(Records from a data source)
---
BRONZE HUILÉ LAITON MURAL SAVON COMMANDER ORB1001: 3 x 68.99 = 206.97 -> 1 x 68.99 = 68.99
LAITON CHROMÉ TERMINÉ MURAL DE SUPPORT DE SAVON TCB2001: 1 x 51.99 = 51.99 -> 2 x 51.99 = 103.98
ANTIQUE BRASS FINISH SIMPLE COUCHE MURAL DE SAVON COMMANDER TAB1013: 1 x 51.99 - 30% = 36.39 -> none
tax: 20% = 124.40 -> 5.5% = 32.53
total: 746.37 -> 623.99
---
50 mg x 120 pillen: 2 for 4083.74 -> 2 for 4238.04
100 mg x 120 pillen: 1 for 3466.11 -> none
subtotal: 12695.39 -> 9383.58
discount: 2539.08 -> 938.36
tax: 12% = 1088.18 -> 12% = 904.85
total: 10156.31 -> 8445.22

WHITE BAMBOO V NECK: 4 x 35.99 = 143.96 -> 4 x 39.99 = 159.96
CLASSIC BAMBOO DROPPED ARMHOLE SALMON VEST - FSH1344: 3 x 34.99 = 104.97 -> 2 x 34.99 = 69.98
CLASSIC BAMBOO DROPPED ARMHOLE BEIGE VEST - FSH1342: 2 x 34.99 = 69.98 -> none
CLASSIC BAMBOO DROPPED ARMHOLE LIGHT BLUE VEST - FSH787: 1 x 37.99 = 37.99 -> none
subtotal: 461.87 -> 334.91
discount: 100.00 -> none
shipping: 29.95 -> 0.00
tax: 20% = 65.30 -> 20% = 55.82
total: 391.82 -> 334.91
---
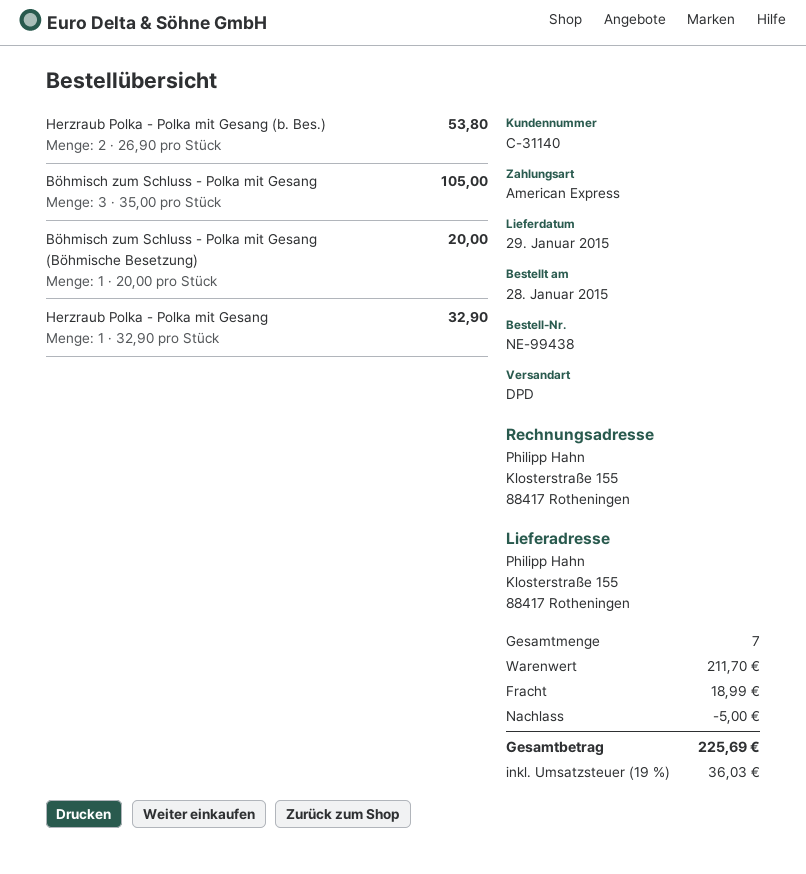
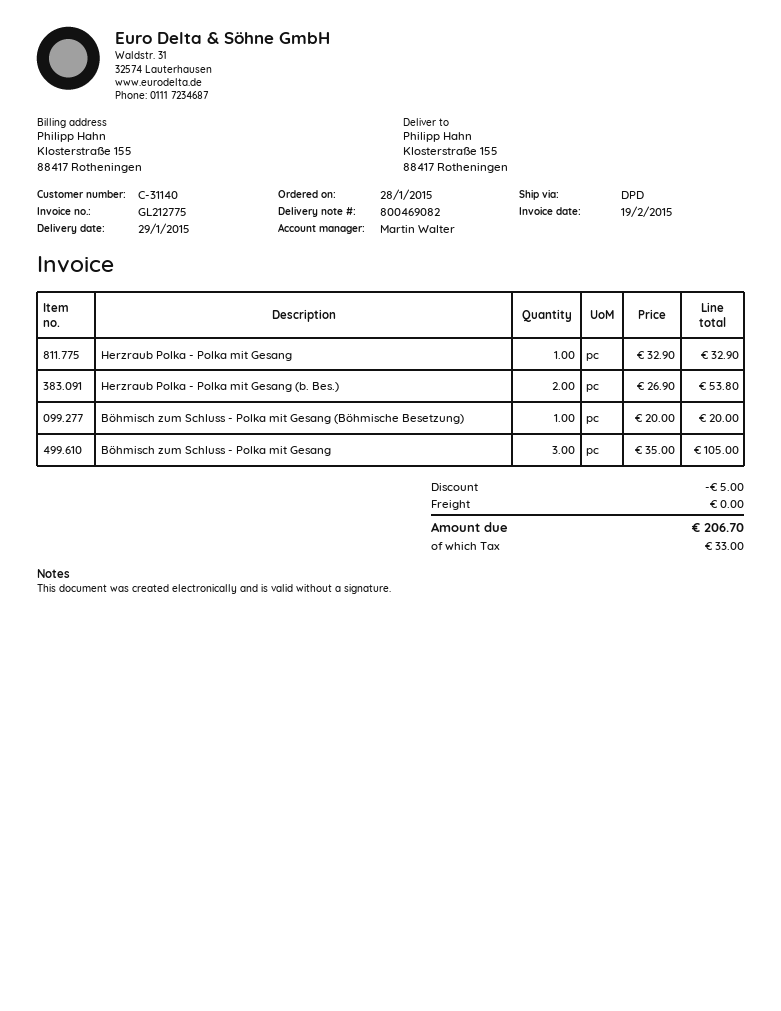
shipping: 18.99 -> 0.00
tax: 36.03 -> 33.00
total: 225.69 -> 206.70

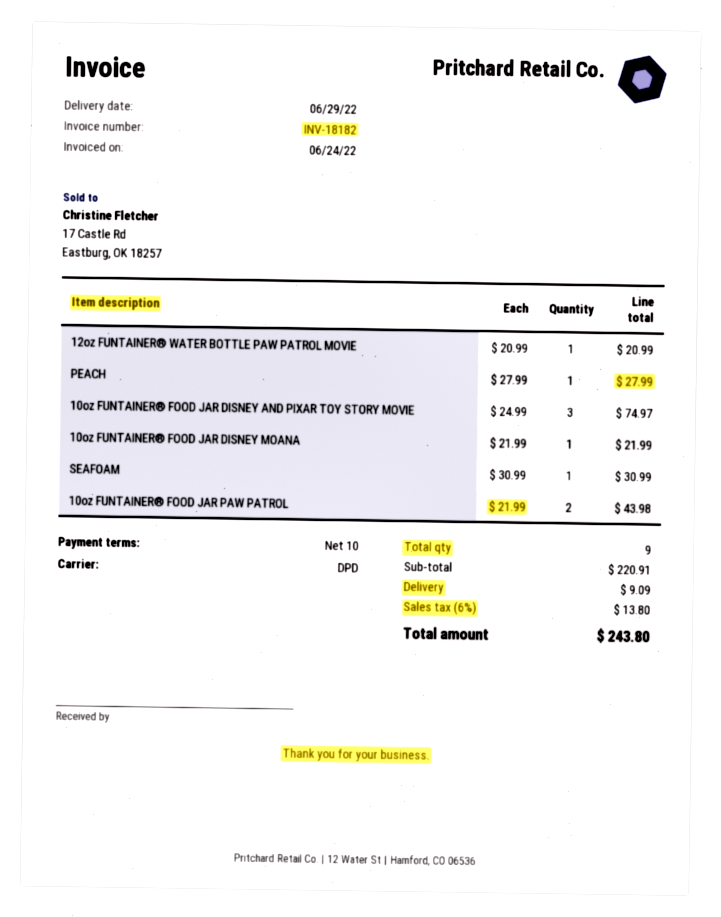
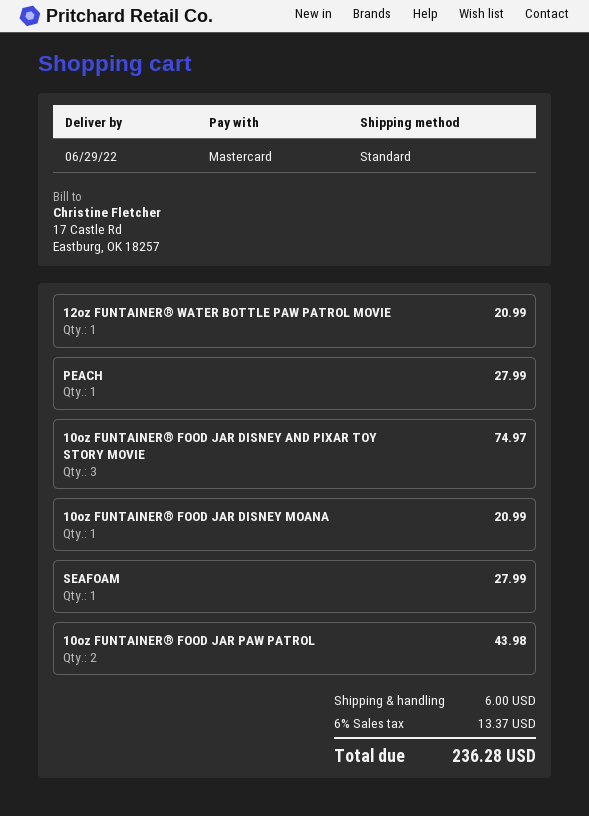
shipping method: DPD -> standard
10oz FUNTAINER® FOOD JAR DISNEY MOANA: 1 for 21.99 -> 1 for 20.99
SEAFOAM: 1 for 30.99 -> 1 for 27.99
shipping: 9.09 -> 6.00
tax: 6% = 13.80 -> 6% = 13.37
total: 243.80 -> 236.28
---
• **WORK TO BE COMPLETED**: Starting at the line above that holds "LAITON CHROMÉ TERMINÉ" and ending at the line that holds "total: 746.37 -> 623.99", transcribe each line exactly and include no other lines.

• **ANSWER FOR THIS EXERCISE**:
LAITON CHROMÉ TERMINÉ MURAL DE SUPPORT DE SAVON TCB2001: 1 x 51.99 = 51.99 -> 2 x 51.99 = 103.98
ANTIQUE BRASS FINISH SIMPLE COUCHE MURAL DE SAVON COMMANDER TAB1013: 1 x 51.99 - 30% = 36.39 -> none
tax: 20% = 124.40 -> 5.5% = 32.53
total: 746.37 -> 623.99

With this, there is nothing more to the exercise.